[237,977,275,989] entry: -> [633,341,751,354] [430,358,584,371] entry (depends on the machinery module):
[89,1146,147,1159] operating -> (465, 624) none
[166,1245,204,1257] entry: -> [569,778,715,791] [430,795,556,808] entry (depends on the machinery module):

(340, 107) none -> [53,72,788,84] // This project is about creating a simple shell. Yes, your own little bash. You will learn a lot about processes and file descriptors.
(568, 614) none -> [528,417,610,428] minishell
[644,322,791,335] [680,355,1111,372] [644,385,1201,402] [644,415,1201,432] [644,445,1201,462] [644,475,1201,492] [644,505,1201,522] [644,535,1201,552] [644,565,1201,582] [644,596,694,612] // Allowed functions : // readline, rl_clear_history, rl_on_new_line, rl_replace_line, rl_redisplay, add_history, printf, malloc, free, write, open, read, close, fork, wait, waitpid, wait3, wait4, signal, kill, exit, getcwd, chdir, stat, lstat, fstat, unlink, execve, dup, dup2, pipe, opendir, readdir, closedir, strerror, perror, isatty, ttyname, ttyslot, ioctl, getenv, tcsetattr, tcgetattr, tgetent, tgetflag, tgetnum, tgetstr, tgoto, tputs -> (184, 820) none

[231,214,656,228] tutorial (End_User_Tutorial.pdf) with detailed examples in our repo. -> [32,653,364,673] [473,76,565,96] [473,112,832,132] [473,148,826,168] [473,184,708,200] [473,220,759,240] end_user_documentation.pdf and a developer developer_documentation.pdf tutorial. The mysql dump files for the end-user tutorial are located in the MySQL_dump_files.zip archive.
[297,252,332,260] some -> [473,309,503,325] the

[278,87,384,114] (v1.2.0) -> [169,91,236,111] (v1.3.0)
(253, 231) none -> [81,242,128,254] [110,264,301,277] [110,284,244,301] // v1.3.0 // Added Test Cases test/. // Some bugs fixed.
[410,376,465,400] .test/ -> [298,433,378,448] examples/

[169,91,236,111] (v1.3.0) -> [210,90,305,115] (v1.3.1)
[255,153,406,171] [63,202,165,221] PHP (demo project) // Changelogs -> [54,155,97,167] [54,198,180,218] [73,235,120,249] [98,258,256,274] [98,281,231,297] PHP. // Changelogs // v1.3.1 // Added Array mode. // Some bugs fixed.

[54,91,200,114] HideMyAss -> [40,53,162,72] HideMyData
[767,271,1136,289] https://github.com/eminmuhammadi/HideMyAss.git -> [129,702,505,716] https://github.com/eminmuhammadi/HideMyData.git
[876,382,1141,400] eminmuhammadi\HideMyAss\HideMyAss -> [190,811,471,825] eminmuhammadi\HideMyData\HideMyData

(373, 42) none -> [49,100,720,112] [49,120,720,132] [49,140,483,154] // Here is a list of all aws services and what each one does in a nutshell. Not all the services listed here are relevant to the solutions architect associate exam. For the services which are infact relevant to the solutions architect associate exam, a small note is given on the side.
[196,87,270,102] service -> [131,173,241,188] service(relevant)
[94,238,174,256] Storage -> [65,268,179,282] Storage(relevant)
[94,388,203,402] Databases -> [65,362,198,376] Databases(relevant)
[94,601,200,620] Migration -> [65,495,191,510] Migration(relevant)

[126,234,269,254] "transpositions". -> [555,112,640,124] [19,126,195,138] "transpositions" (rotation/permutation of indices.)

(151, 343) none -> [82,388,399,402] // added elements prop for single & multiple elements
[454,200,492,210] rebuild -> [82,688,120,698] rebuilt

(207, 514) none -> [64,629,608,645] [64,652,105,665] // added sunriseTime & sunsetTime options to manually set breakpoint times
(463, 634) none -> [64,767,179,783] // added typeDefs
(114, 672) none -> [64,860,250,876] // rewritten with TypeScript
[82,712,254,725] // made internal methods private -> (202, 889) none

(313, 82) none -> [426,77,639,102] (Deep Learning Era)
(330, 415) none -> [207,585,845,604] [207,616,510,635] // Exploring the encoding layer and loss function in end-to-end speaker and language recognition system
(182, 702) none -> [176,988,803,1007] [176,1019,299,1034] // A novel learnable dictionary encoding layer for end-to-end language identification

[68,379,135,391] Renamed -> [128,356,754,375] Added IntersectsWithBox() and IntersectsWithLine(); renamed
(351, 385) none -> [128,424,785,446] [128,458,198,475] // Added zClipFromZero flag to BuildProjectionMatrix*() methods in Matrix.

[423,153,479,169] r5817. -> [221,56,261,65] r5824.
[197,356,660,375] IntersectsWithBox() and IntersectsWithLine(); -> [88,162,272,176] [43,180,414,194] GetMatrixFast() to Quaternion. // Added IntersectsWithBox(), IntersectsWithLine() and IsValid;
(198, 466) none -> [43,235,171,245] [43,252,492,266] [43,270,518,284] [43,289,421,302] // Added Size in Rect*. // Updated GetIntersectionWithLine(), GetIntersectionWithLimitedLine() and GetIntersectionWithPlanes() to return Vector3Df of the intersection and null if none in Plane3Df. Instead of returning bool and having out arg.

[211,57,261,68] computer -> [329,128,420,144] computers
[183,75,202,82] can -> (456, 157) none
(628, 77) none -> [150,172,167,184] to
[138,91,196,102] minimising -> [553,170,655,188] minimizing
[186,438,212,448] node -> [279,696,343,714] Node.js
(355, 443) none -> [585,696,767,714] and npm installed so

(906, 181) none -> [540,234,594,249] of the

____

» What is expected
All lines in the data above from the one with "(198, 466) none" through the one with "[138,91,196,102] minimising ->" must be repeated exactly, and no others.

» Written response
(198, 466) none -> [43,235,171,245] [43,252,492,266] [43,270,518,284] [43,289,421,302] // Added Size in Rect*. // Updated GetIntersectionWithLine(), GetIntersectionWithLimitedLine() and GetIntersectionWithPlanes() to return Vector3Df of the intersection and null if none in Plane3Df. Instead of returning bool and having out arg.

[211,57,261,68] computer -> [329,128,420,144] computers
[183,75,202,82] can -> (456, 157) none
(628, 77) none -> [150,172,167,184] to
[138,91,196,102] minimising -> [553,170,655,188] minimizing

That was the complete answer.